Second in Command (2006) – Review

Where to watch Second in Command

2 1/2 Stars

JCVD is back in action, this time playing a military attache assigned to a US embassy under siege from a local fanatical militia. Second in Command is a small scale action vehicle for the aging star, but it delivers the goods without too much over-blown editing and violence. Jean Claude Van Damme is former Navy SEAL, Sam Keenan, who arrives at his latest post in a turbulent Eastern European nation, on the day of a coup.
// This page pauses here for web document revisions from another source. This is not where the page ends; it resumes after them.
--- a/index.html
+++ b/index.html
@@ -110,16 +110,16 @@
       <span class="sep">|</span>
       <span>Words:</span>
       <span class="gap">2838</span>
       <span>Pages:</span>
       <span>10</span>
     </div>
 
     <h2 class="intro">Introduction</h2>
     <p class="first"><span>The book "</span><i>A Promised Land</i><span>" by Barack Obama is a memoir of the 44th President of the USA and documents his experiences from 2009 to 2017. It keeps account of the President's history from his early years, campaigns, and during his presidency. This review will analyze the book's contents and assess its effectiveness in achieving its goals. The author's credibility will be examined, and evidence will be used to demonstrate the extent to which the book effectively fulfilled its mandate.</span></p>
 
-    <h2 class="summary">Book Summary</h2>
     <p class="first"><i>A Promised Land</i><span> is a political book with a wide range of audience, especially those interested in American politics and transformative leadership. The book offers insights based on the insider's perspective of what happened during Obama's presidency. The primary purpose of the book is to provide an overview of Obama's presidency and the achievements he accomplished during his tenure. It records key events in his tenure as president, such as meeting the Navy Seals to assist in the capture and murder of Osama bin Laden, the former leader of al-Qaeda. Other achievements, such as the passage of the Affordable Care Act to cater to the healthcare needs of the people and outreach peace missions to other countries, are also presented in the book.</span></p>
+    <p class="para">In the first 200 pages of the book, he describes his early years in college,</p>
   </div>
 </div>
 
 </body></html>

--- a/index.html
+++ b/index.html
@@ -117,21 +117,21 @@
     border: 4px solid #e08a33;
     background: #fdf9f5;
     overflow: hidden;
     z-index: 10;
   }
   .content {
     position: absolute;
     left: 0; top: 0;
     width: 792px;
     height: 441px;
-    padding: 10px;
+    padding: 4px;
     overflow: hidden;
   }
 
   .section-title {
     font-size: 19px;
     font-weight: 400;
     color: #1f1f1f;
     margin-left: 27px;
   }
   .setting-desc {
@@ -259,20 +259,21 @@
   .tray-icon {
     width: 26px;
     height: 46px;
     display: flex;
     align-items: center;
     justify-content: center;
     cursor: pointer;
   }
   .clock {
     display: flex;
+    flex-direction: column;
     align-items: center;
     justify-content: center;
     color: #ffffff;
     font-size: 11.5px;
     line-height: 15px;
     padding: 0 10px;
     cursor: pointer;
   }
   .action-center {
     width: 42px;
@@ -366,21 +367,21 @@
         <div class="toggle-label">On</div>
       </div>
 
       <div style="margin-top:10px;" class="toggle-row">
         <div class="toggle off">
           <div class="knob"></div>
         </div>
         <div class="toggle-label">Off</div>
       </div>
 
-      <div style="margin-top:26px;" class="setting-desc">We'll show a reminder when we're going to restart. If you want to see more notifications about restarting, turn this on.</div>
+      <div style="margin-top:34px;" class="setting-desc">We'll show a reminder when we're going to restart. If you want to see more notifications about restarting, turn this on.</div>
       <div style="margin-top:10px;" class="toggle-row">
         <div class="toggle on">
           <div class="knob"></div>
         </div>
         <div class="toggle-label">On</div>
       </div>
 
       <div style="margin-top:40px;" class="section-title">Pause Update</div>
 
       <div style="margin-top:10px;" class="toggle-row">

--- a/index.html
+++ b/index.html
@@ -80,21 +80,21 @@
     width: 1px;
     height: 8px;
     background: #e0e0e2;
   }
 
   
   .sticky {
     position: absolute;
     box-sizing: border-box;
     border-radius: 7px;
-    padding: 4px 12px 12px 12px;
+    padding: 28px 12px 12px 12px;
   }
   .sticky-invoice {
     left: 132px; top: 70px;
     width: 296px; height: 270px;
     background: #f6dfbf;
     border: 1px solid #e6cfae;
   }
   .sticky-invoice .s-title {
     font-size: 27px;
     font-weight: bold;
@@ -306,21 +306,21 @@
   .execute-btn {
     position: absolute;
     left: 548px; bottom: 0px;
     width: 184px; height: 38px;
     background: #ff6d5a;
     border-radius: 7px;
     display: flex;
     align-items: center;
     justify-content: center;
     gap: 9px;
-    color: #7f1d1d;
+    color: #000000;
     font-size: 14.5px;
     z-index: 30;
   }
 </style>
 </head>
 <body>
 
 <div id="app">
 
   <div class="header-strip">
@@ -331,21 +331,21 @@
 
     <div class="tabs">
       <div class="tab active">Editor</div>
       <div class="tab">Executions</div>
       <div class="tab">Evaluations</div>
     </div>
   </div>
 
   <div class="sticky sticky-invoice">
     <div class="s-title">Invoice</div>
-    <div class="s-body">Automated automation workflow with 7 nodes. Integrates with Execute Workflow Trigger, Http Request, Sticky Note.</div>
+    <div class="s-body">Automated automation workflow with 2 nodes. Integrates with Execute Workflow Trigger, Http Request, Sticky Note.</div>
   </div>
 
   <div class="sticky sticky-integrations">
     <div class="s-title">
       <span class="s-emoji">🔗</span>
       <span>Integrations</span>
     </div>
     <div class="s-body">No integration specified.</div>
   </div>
Director Simon Fellows is the man calling the shots on this one and he does a good job moving the film along at a crisp pace and for not feeding into the rapid cutting foley most in the genre adhere to. Van Damme again plays a military man, for what seems like the dozenth time in his career, and frankly the man seems as tired of it as we are seeing him in these roles. Not to say that JCVD is bad, just uninterested. Perhaps that could be attributed to the lackadaisical attitudes of the characters hiding out in the besieged compound. This displays the central problem with Second In Command there is no sense of dread or mounting tension, even as the heavily armed militia are threatening the walls of the embassy.

Lets be honest, Van Damme has done much worse in the Direct-to-DVD market, (see Derailed), and much better (see Wake of Death). This is a slightly above average action thriller that comes in and gets the job done, with nods to the Westerns and Ridley Scott’s Black Hawk Down. Making Second in Command something like a modern day military themed Alamo retelling. One of the characters in the movies remarks on this similarity, to which Jean-Claude replies, “Well, we got Texas,” yea and we got this, not sure which is worse.